Now all grown up, bounty hunters Hansel and Gretel (Jeremy Renner and Gemma Arterton) have weapons, they know how to use them and their special family project is to eliminate the evil witches of their childhood, plus every other witch they can find. Also with Famke Janssen and Peter Storemare. Directed by Tommy Wirkola. [1:30]

SEX/NUDITY 6 - At a pond, a woman with her back to the camera removes her dress and we see full nude backside; walking into the water, she turns and we see her bare breasts briefly as a shirtless man removes his remaining clothing off screen and joins the woman in the water (we see both in the water covered by bare shoulders), they kiss and the camera cuts to the pair dressed on the pond bank with the man adjusting his belt (sex is implied).

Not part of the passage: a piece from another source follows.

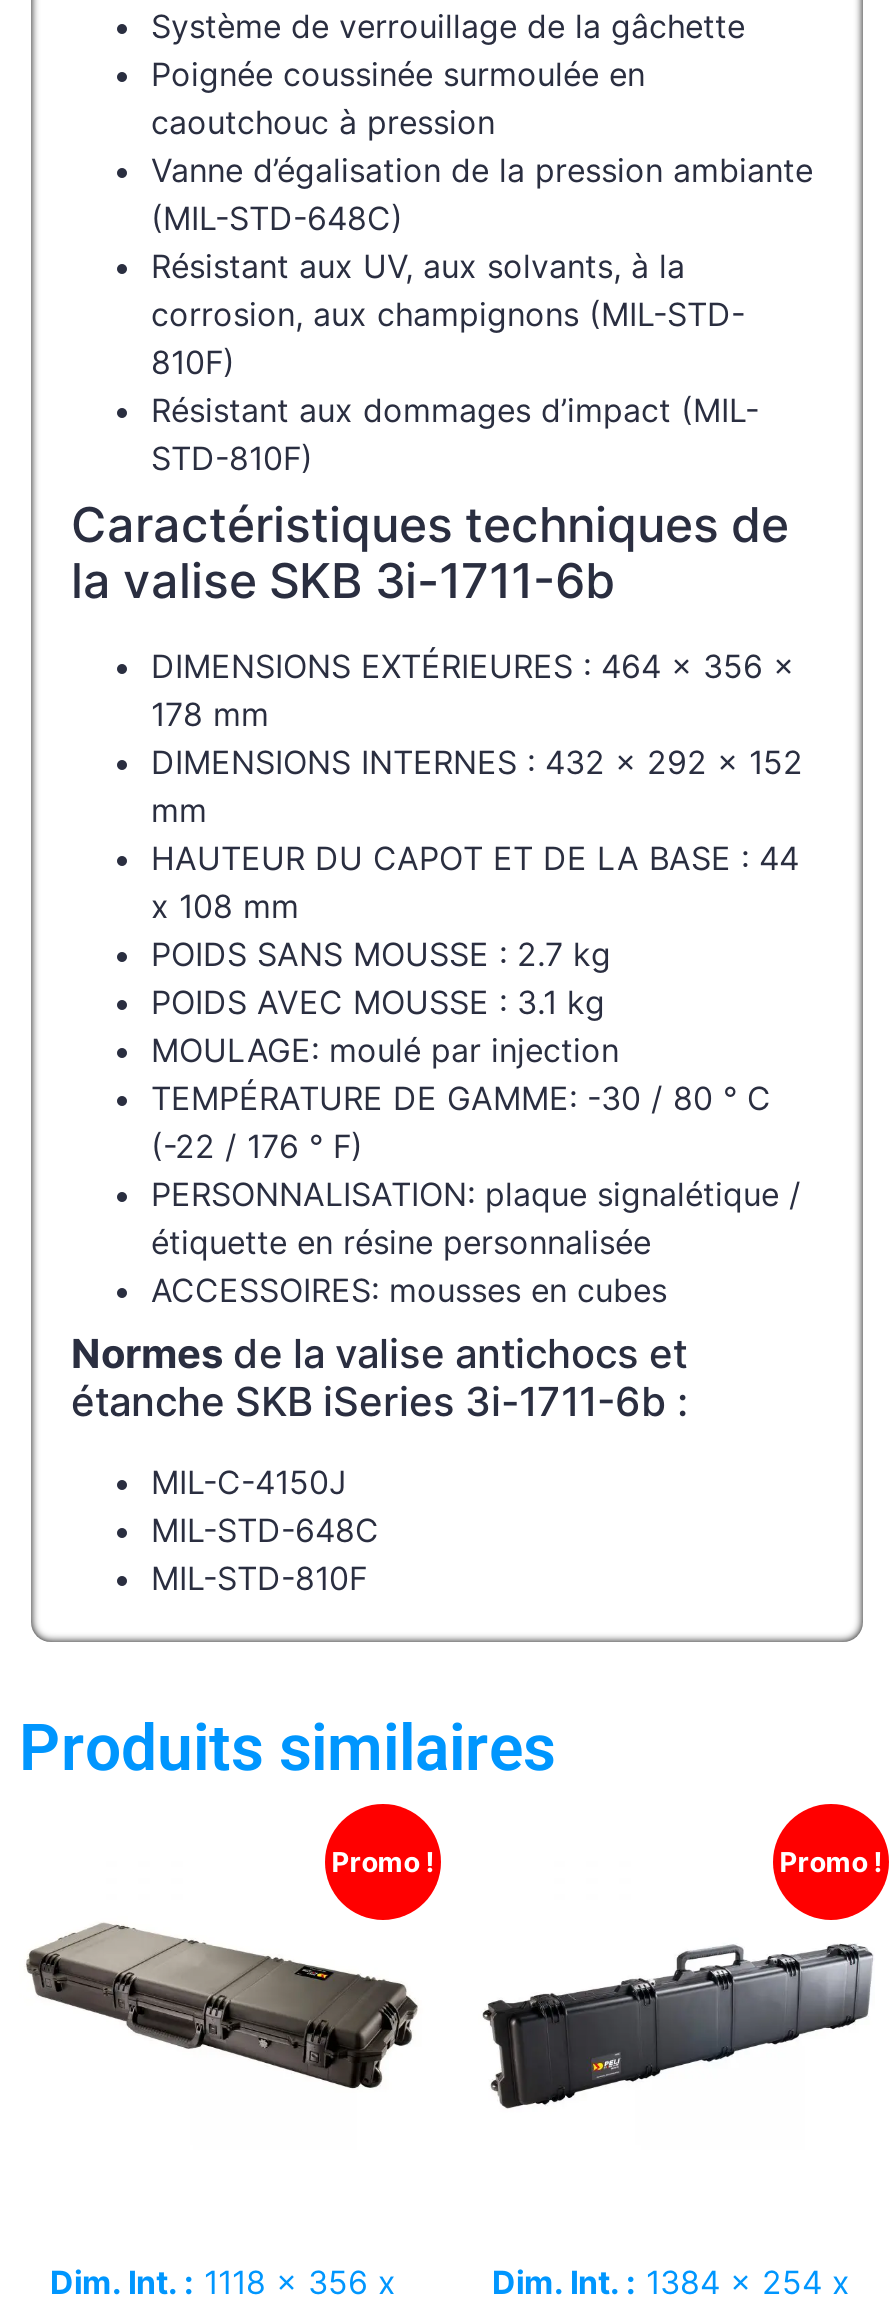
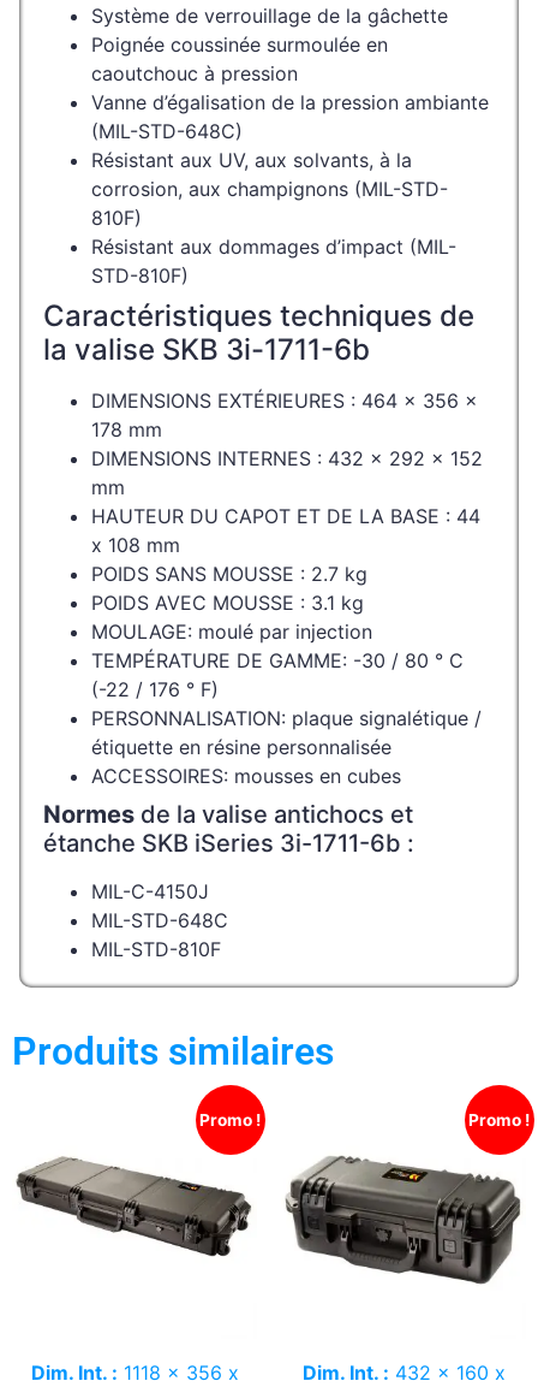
[475,1922,873,2134] [image] -> [285,1155,524,1285] [image]
[492,2261,850,2301] Dim. Int. : 1384 x 254 x -> [302,1360,505,1384] Dim. Int. : 432 x 160 x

 After being in a fight a woman is brought to a village house, where a teen boy washes her face, upper chest and cleavage, but the woman grabs his wrist and makes him stop.
 Throughout the film one woman wears tight-fitting black leather trousers and jacket; her blouse is scoop-necked and reveals cleavage. A woman wears a long-sleeved nightshirt that reveals one bare leg to the thigh. Several townswomen wear long shirts and scoop necked blouses that reveal cleavage and arms. Several witches wear scoop necked tops that reveal cleavage.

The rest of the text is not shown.